Hypolestidae

Scientific classification
- Kingdom: Animalia
- Phylum: Arthropoda
- Clade: Pancrustacea
- Class: Insecta
- Order: Odonata
- Suborder: Zygoptera
- Superfamily: Polythoroidea
- Family: Hypolestidae Tillyard & Fraser, 1938
- Genus: Hypolestes;

= Hypolestidae =

Family of damselflies

Hypolestidae is a family of damselflies in the superfamily Polythoroidea, represented today by the Caribbean genus Hypolestes. Species of Hypolestes occur on islands of the Greater Antilles, where they inhabit streams and rivers in forested habitats.

Members of the family are medium-sized damselflies with clear wings that are held open at rest and dark bodies marked with pale yellow patterning. Mature males often develop a conspicuous pale grey pruinosity on the head and thorax.

Hypolestidae represents a distinctive evolutionary lineage of damselflies within the superfamily Polythoroidea. Although historically grouped with several other unusual genera from Asia, Australia and South America, modern phylogenetic studies recognise Hypolestes as a distinct family.

== Description ==
Hypolestids are medium-sized damselflies with clear wings and slender dark bodies marked with yellow patterning. Unlike many damselflies, they typically hold their wings open when at rest.

Mature males develop extensive pale grey pruinosity on the head, thorax and terminal abdominal segments. The larvae possess distinctive caudal appendages that are swollen at the base and terminate in long, pointed filaments.

== Taxonomic history ==

The family-group name originated as Hypolestinae, which was established in Fraser's 1938 publication of an unfinished manuscript by Robin Tillyard. In the preface, Fraser explained that the work had been left incomplete by Tillyard's death in 1937 and was published with editorial notes and additions by Fraser.

Tillyard and Fraser placed Hypolestes and the Asian genus Pseudolestes together in Hypolestinae, recognising them as unusual damselflies distinct from most members of Megapodagrionidae.
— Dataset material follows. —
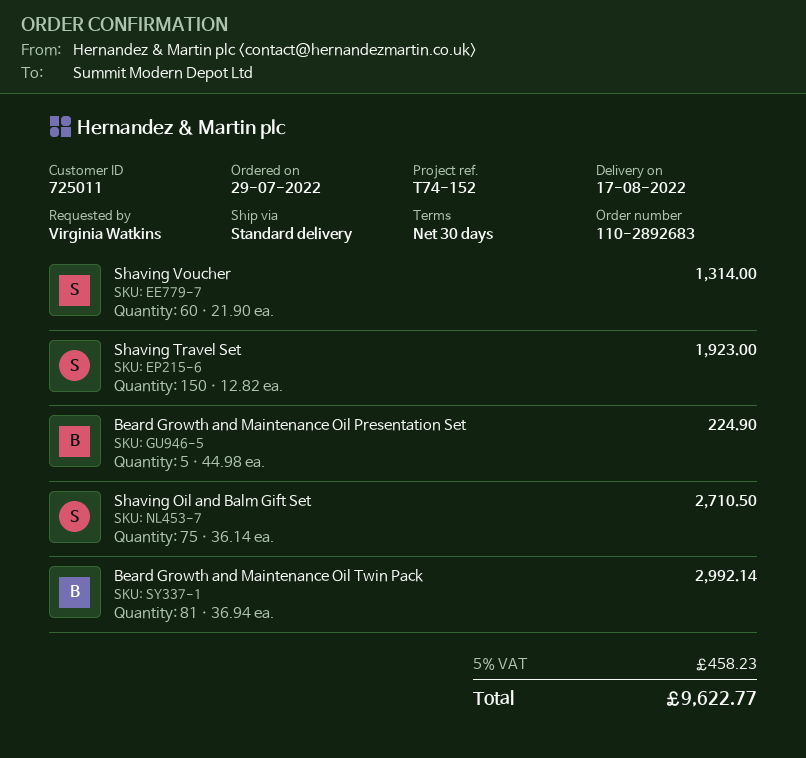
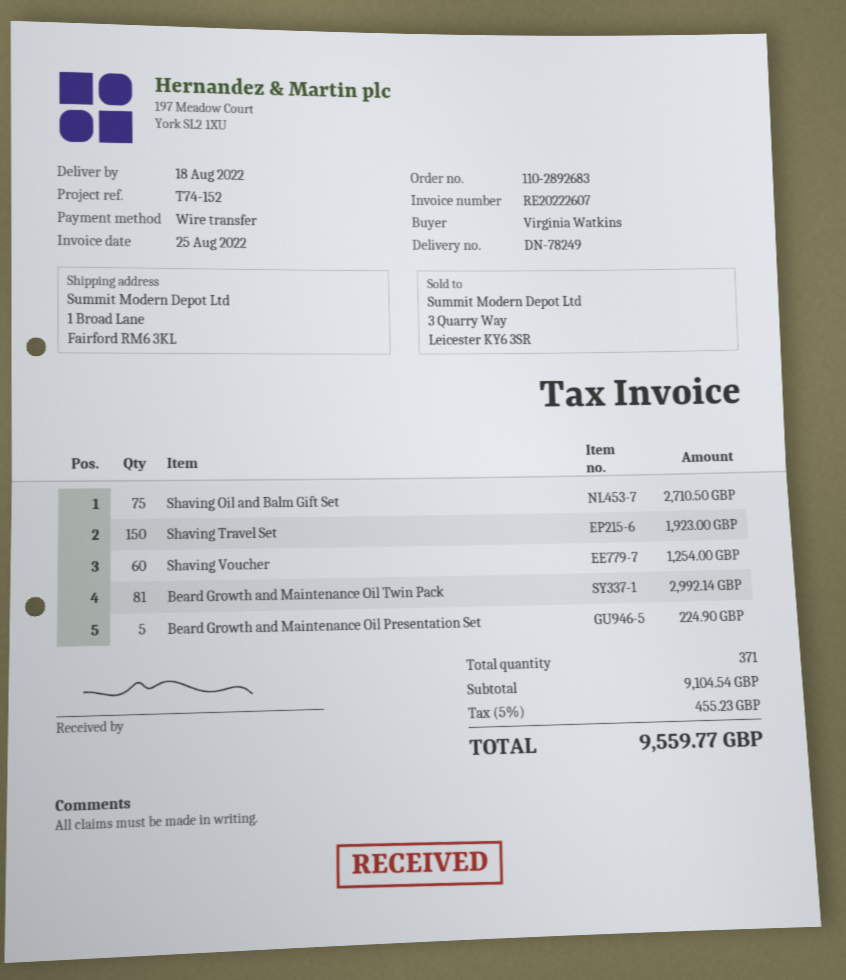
delivery date: 2022-08-17 -> 2022-08-18
Shaving Voucher: 60 for 1314.00 -> 60 for 1254.00
tax: 5% = 458.23 -> 5% = 455.23
total: 9622.77 -> 9559.77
Fraser later revised this arrangement in 1957. He created the family Pseudolestidae to accommodate a number of geographically isolated and morphologically unusual damselfly genera, and placed Hypolestes within the subfamily Pseudolestinae together with Pseudolestes and several other genera. He regarded these taxa as aberrant lineages that could not be satisfactorily placed within existing families.

Subsequent morphological and molecular studies showed that the genera included in Pseudolestidae do not form a natural group. Modern classifications therefore recognise Hypolestes as the sole living genus of the family Hypolestidae.

In 2026, Carter and colleagues placed Hypolestidae within the newly recognised superfamily Polythoroidea, together with Dicteriadidae, Heteragrionidae, Mesagrionidae, Philogeniidae, Polythoridae and Rimanellidae, reflecting phylogenomic evidence for the relationships among these predominantly Neotropical damselfly lineages.

==Genera==
The following is the only genus currently placed in Hypolestidae:
- Hypolestes Gundlach, 1888

Several fossil genera have been assigned to Hypolestidae. These are known from Europe and North America and indicate that the family had a wider historical distribution than its surviving Caribbean representatives.

==Etymology==
The family name Hypolestidae is derived from the type genus Hypolestes, with the standard zoological suffix -idae used for animal families.

The genus name Hypolestes is presumably derived from the Greek ὑπό (hypo, "under", "below" or "somewhat") and Lestes, a genus of damselflies. The name probably reflects Gundlach's view that the genus was related to, or resembled, Lestes.